What you are asked to do ::
Scan the records below for the word "Once". Copy each line where it appears.

Itemized modification records:
^^^^^^^^^^^^^^^^

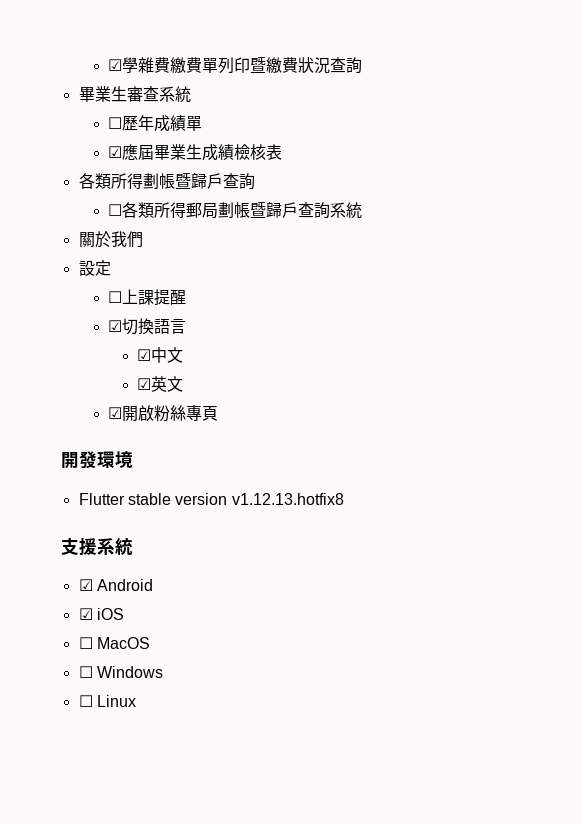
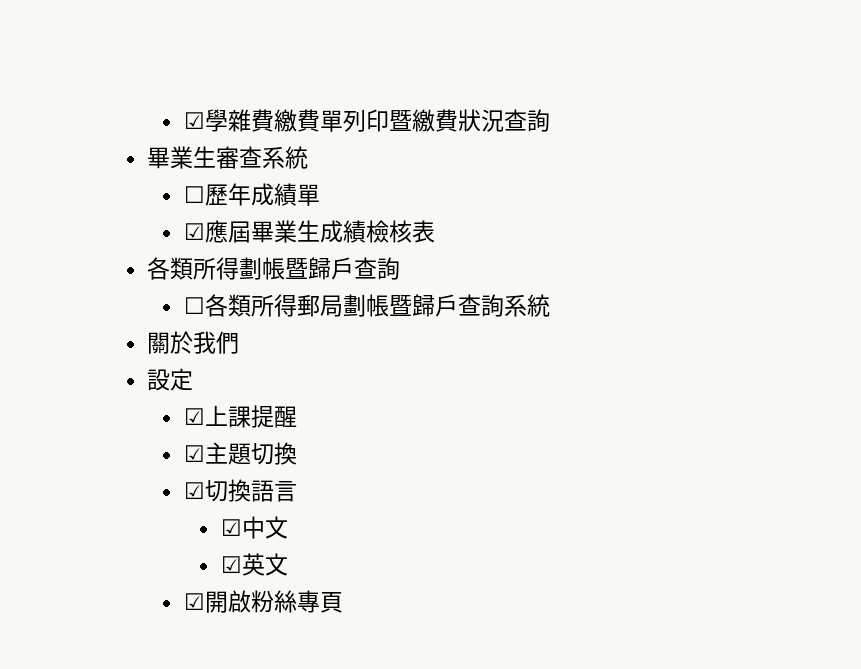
[107,291,122,303] ☐ -> [184,408,206,425] ☑
(186, 297) none -> [184,442,298,465] // ☑主題切換
[61,451,133,469] [78,493,344,505] [61,537,133,556] [78,579,153,591] [78,608,124,620] [78,637,150,649] [78,666,163,678] [78,695,136,707] // 開發環境 // Flutter stable version v1.12.13.hotfix8 // 支援系統 // ☑ Android // ☑ iOS // ☐ MacOS // ☐ Windows // ☐ Linux -> (344, 602) none

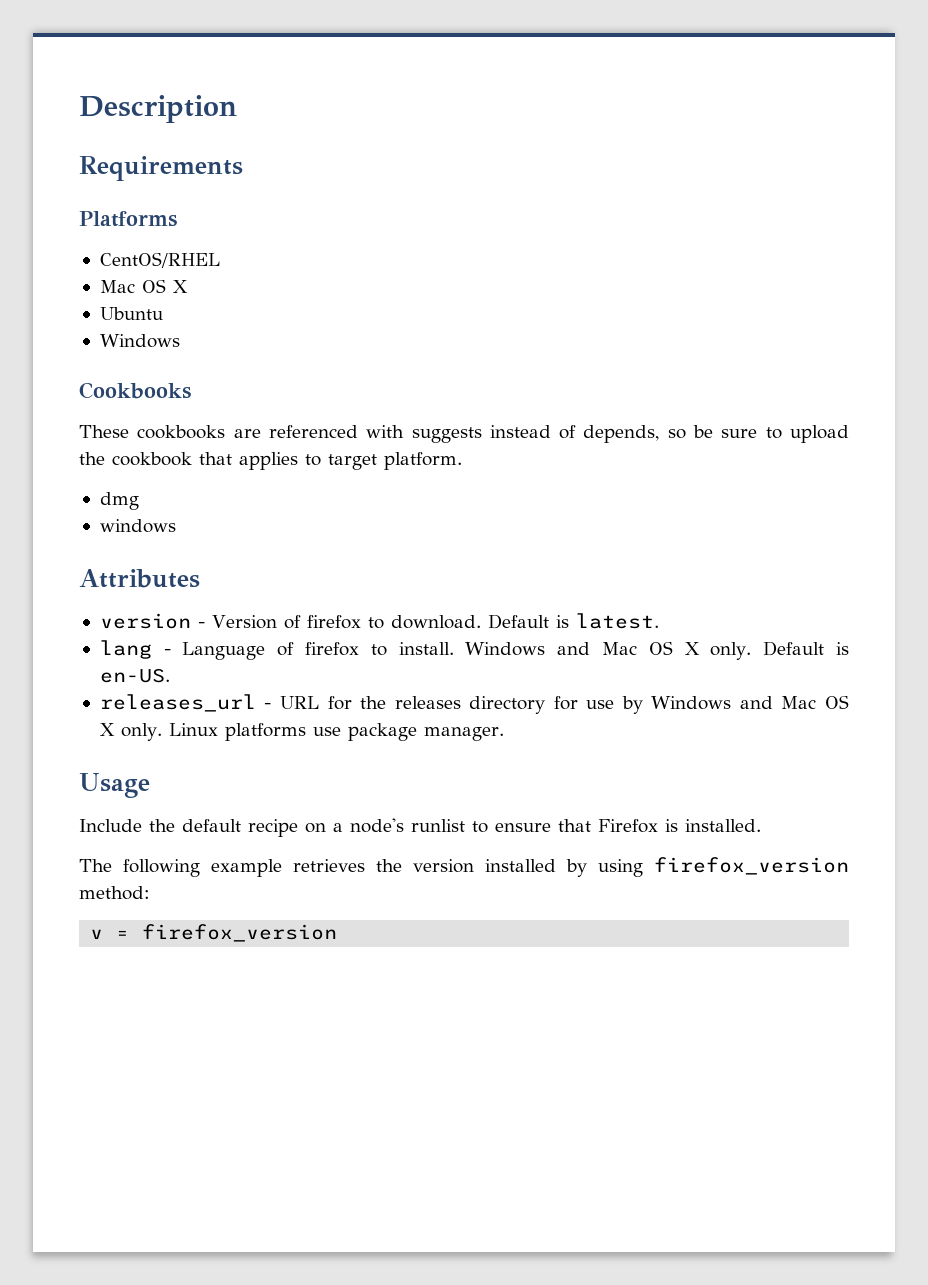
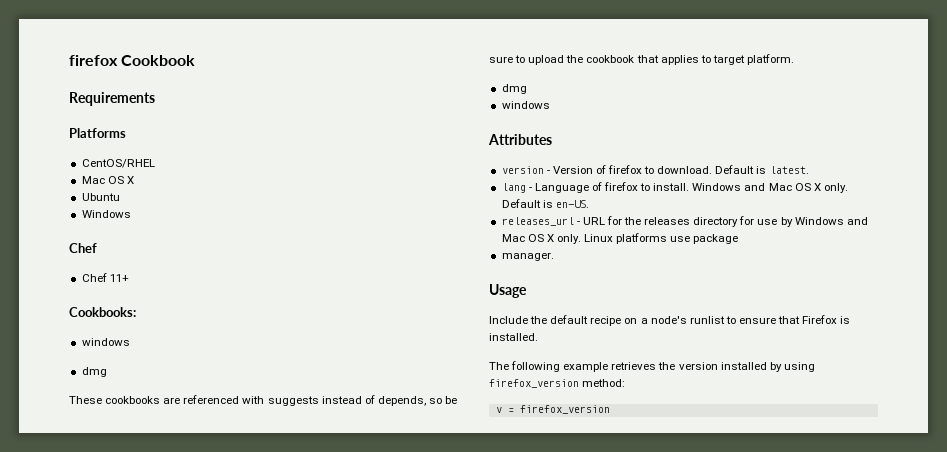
[79,95,237,123] Description -> [69,55,196,66] firefox Cookbook
[79,382,191,399] Cookbooks -> [69,243,97,253] [81,273,129,282] [69,307,136,317] [81,338,130,346] [81,367,107,377] Chef // Chef 11+ // Cookbooks: // windows // dmg
(417, 732) none -> (739, 239) //

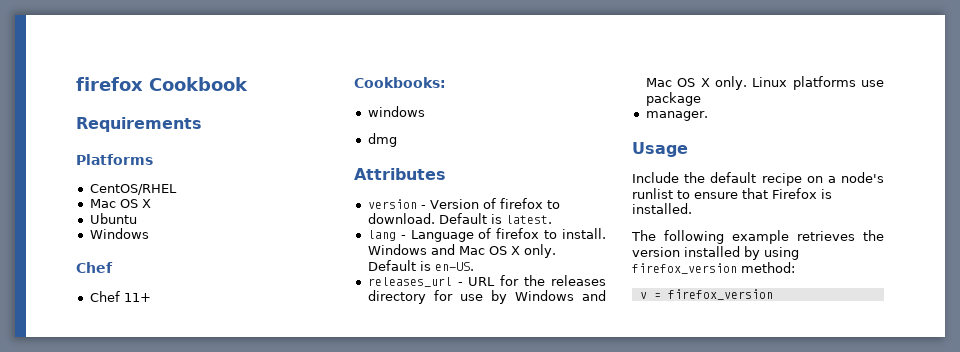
[69,395,458,406] [489,54,794,65] [501,84,527,94] [501,101,550,109] // These cookbooks are referenced with suggests instead of depends, so be sure to upload the cookbook that applies to target platform. // dmg // windows -> (397, 140) none

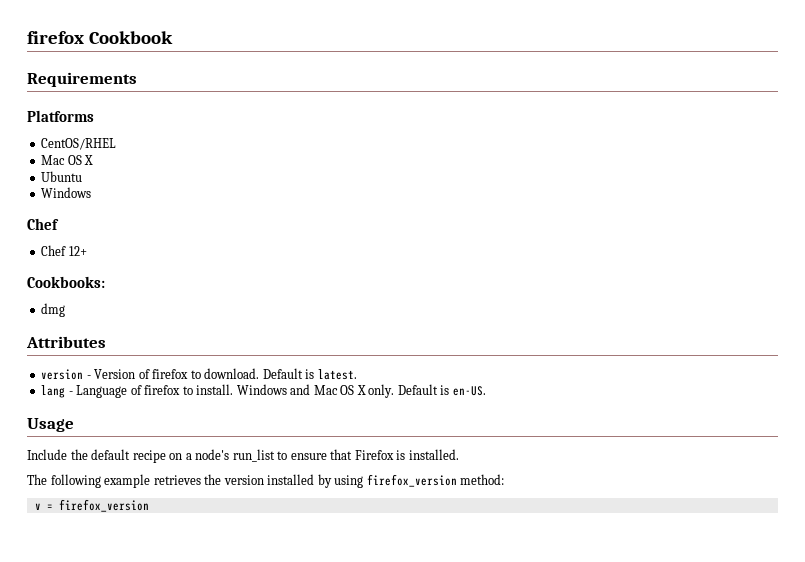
[123,293,151,302] 11+ -> [68,246,87,256] 12+
[367,106,425,117] // windows -> (105, 282) none
[367,275,606,287] [367,290,606,304] [645,76,884,90] [645,92,701,106] [645,111,708,121] // releases_url - URL for the releases directory for use by Windows and Mac OS X only. Linux platforms use package // manager. -> (486, 391) none
[632,188,673,199] runlist -> [232,449,275,462] run_list

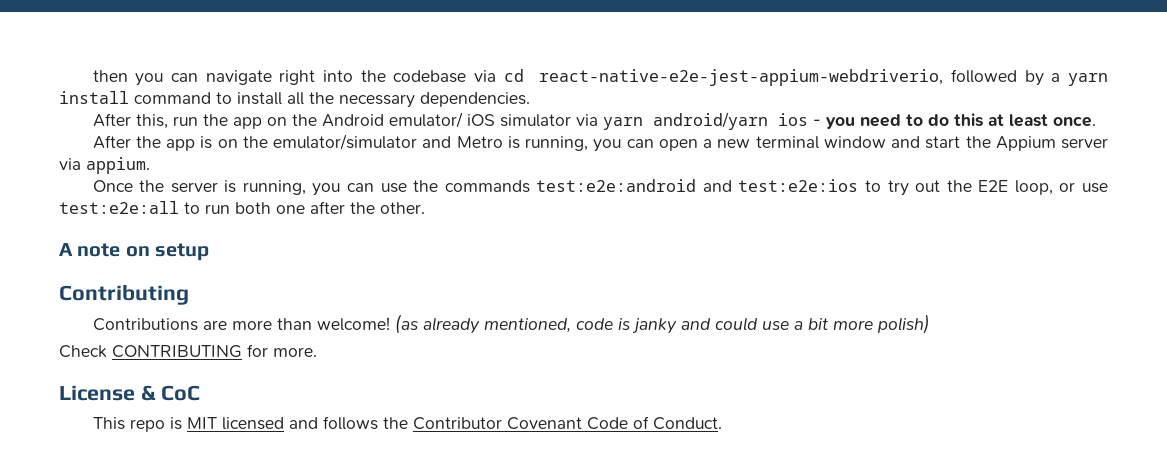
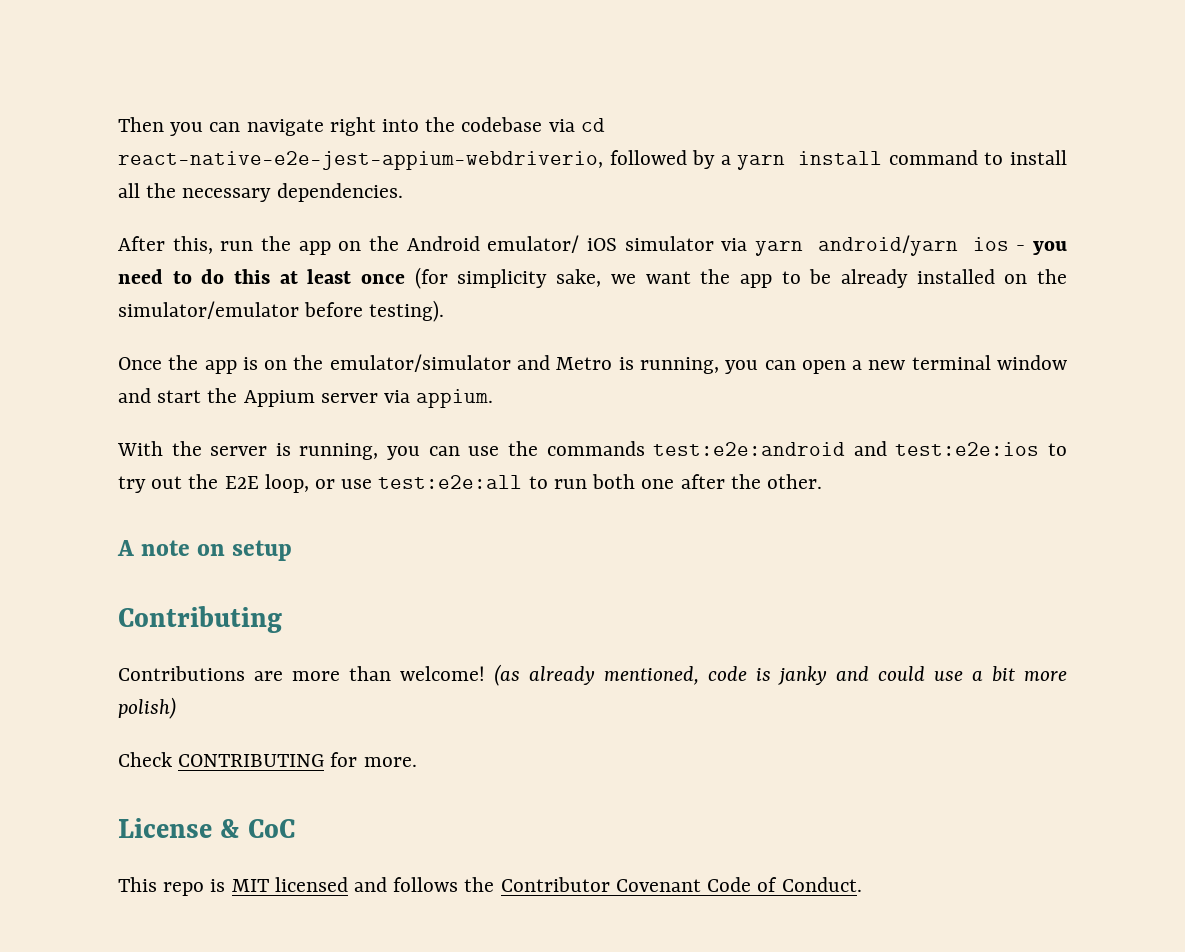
[92,70,128,82] then -> [118,117,164,132] Then
[1052,117,1096,127] [92,135,131,149] once. // After -> [361,267,1068,289] [118,300,445,322] [118,357,162,370] once (for simplicity sake, we want the app to be already installed on the simulator/emulator before testing). // Once
[92,180,133,192] Once -> [117,441,163,456] With

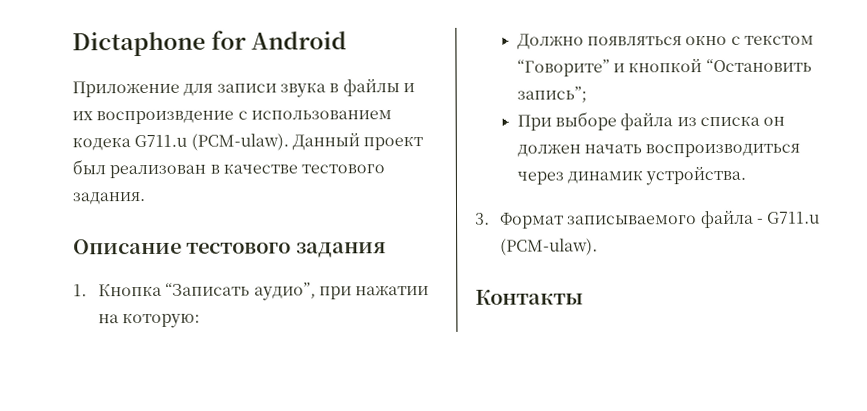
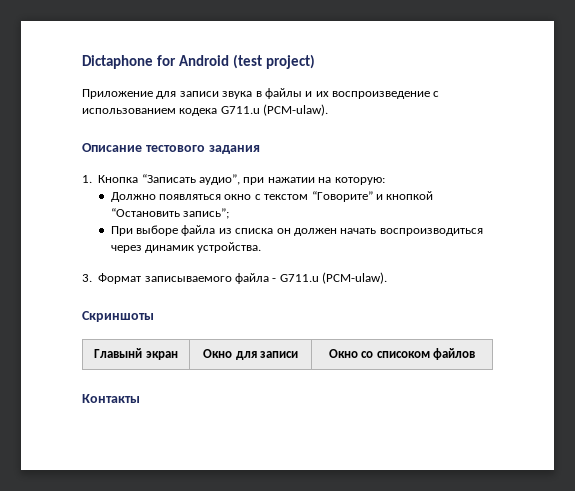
(348, 40) none -> [232,54,315,69] (test project)
[96,110,235,125] воспроизвдение -> [332,91,430,99] воспроизведение
[291,132,424,151] [72,159,386,179] [72,192,145,205] Данный проект был реализован в качестве тестового задания. -> (329, 110) none
(599, 247) none -> [82,311,154,322] [94,348,178,360] [203,349,298,360] [328,348,476,360] // Скриншоты // Главынй экран | Окно для записи | Окно со списоком файлов

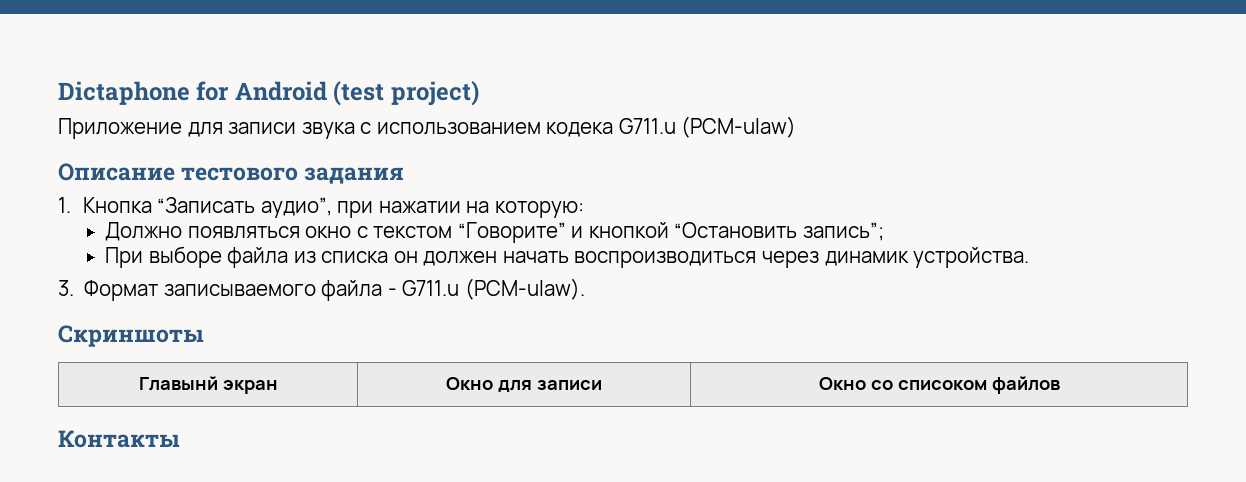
[255,88,430,99] в файлы и их воспроизведение -> (355, 130) none
[263,104,329,116] (PCM-ulaw). -> [681,116,797,138] (PCM-ulaw)

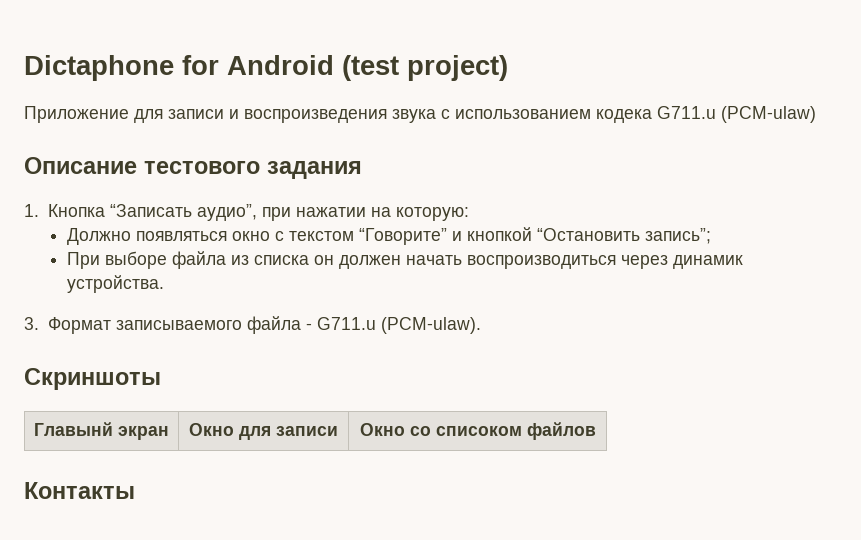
(297, 128) none -> [229,109,387,123] и воспроизведения

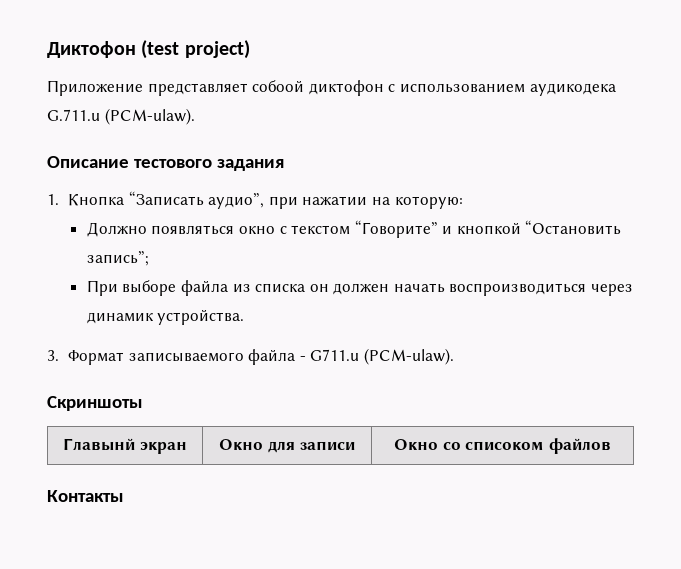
[24,55,334,81] Dictaphone for Android -> [47,41,136,58] Диктофон
[134,106,816,123] для записи и воспроизведения звука с использованием кодека G711.u (PCM-ulaw) -> [147,80,616,96] [47,108,195,125] представляет собоой диктофон с использованием аудикодека G.711.u (PCM-ulaw).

^^^^^^^^^^^^^^^^

Solution to this problem ::
[1052,117,1096,127] [92,135,131,149] once. // After -> [361,267,1068,289] [118,300,445,322] [118,357,162,370] once (for simplicity sake, we want the app to be already installed on the simulator/emulator before testing). // Once
[92,180,133,192] Once -> [117,441,163,456] With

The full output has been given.